Try it: From the listing below, output only the lines starting at the line that has "[244,426,341,442] (coming soon)" and ending at the line that has "(521, 467) none", exactly as they appear, ends included.

=== Material provided ===

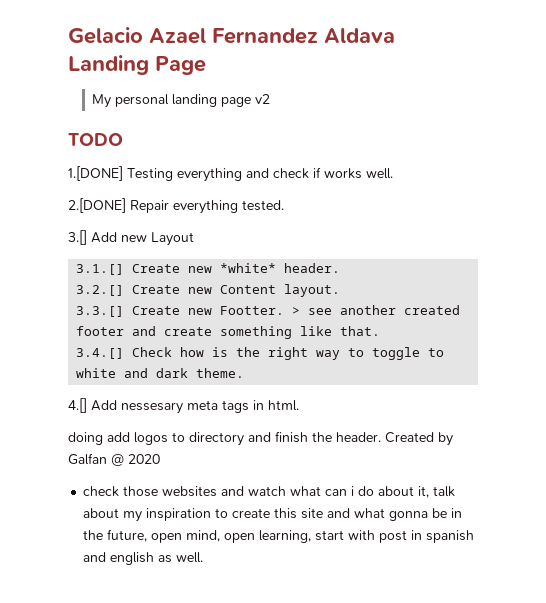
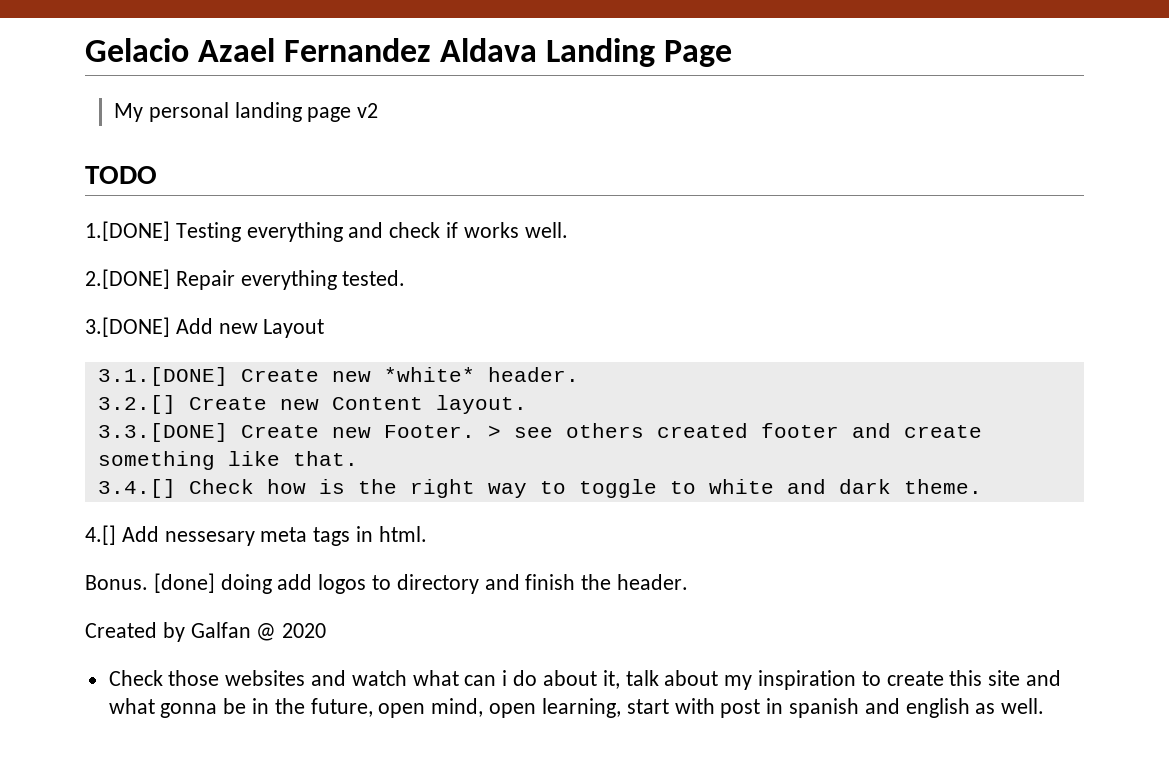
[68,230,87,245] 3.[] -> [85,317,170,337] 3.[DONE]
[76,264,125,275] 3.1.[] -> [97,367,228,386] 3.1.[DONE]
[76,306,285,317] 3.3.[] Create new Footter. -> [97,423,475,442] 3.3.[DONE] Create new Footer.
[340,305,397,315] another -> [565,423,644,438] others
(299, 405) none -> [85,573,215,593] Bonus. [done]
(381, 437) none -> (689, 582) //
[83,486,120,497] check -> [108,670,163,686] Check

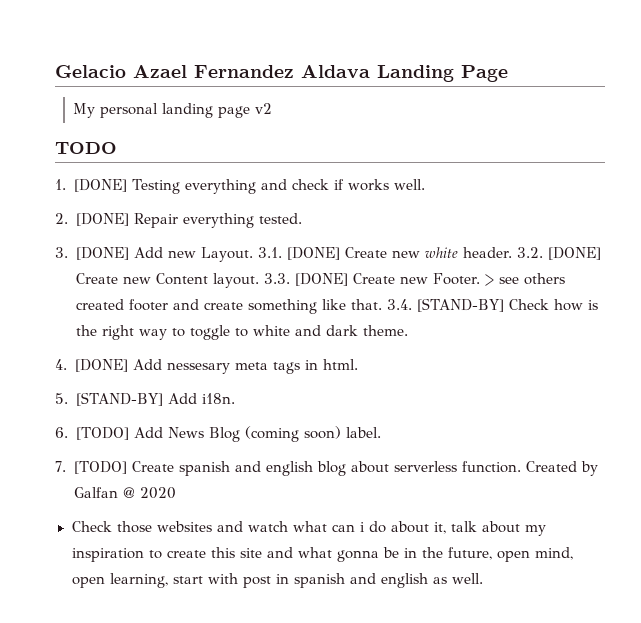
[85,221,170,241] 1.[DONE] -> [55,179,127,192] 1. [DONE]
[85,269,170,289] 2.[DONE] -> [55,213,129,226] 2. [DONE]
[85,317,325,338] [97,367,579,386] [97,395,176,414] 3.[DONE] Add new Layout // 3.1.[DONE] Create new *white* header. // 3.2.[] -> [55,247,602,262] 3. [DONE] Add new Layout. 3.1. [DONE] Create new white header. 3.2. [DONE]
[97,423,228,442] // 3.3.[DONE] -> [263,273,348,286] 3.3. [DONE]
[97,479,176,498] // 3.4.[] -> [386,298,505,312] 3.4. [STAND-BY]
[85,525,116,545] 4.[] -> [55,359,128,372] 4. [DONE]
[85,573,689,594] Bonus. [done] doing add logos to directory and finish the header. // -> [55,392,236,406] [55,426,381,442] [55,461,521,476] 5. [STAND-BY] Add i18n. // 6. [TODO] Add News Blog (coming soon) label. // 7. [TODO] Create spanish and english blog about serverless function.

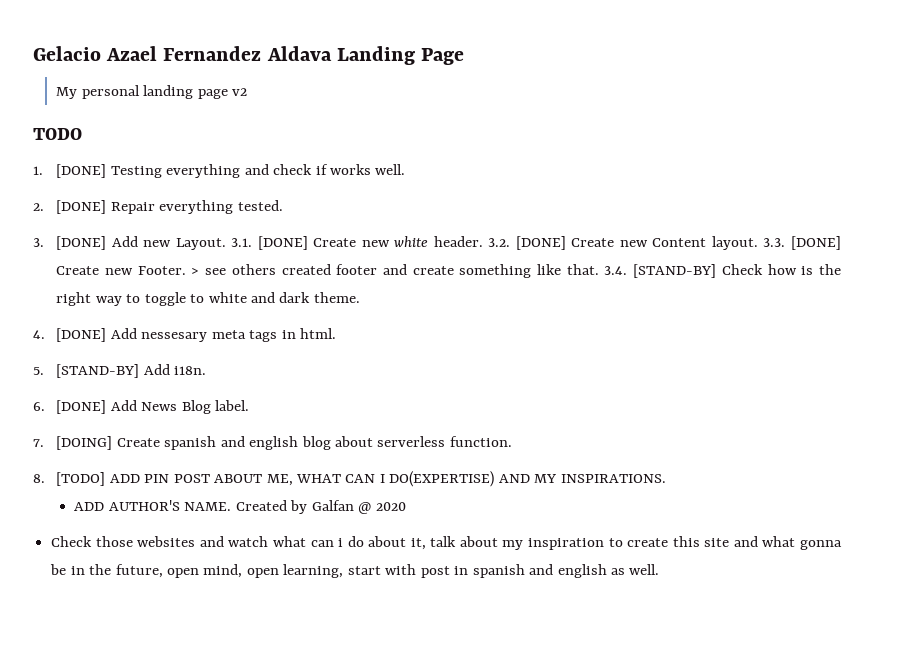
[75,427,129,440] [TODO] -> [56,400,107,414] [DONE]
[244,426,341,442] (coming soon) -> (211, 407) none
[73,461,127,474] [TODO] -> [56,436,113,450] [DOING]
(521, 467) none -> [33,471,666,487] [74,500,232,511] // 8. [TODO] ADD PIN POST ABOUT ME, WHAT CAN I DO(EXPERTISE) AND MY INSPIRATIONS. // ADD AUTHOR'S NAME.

===
=== Material provided ===

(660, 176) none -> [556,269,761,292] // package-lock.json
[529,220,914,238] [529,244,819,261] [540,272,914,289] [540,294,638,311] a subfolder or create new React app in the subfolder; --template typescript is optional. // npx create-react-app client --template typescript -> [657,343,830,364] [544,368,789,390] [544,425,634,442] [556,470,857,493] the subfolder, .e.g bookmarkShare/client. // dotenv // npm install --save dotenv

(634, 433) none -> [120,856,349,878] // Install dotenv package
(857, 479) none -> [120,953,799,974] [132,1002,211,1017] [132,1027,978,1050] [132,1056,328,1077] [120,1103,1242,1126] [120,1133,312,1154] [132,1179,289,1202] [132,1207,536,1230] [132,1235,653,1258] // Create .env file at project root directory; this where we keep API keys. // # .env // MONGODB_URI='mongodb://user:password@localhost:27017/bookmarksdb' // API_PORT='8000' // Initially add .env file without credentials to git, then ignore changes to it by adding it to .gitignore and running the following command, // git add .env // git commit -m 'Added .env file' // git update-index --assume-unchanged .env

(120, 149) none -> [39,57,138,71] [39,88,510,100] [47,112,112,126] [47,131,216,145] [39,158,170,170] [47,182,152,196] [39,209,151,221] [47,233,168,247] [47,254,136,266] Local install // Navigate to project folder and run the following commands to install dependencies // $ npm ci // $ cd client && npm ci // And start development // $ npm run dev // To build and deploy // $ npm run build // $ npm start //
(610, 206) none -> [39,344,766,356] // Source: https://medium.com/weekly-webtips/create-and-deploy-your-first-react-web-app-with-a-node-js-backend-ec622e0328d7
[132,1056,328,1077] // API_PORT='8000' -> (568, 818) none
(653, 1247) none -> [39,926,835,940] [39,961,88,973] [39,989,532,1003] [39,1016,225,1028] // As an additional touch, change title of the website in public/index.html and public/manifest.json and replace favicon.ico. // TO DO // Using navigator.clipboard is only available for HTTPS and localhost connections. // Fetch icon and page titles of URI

===

Response area:
[244,426,341,442] (coming soon) -> (211, 407) none
[73,461,127,474] [TODO] -> [56,436,113,450] [DOING]
(521, 467) none -> [33,471,666,487] [74,500,232,511] // 8. [TODO] ADD PIN POST ABOUT ME, WHAT CAN I DO(EXPERTISE) AND MY INSPIRATIONS. // ADD AUTHOR'S NAME.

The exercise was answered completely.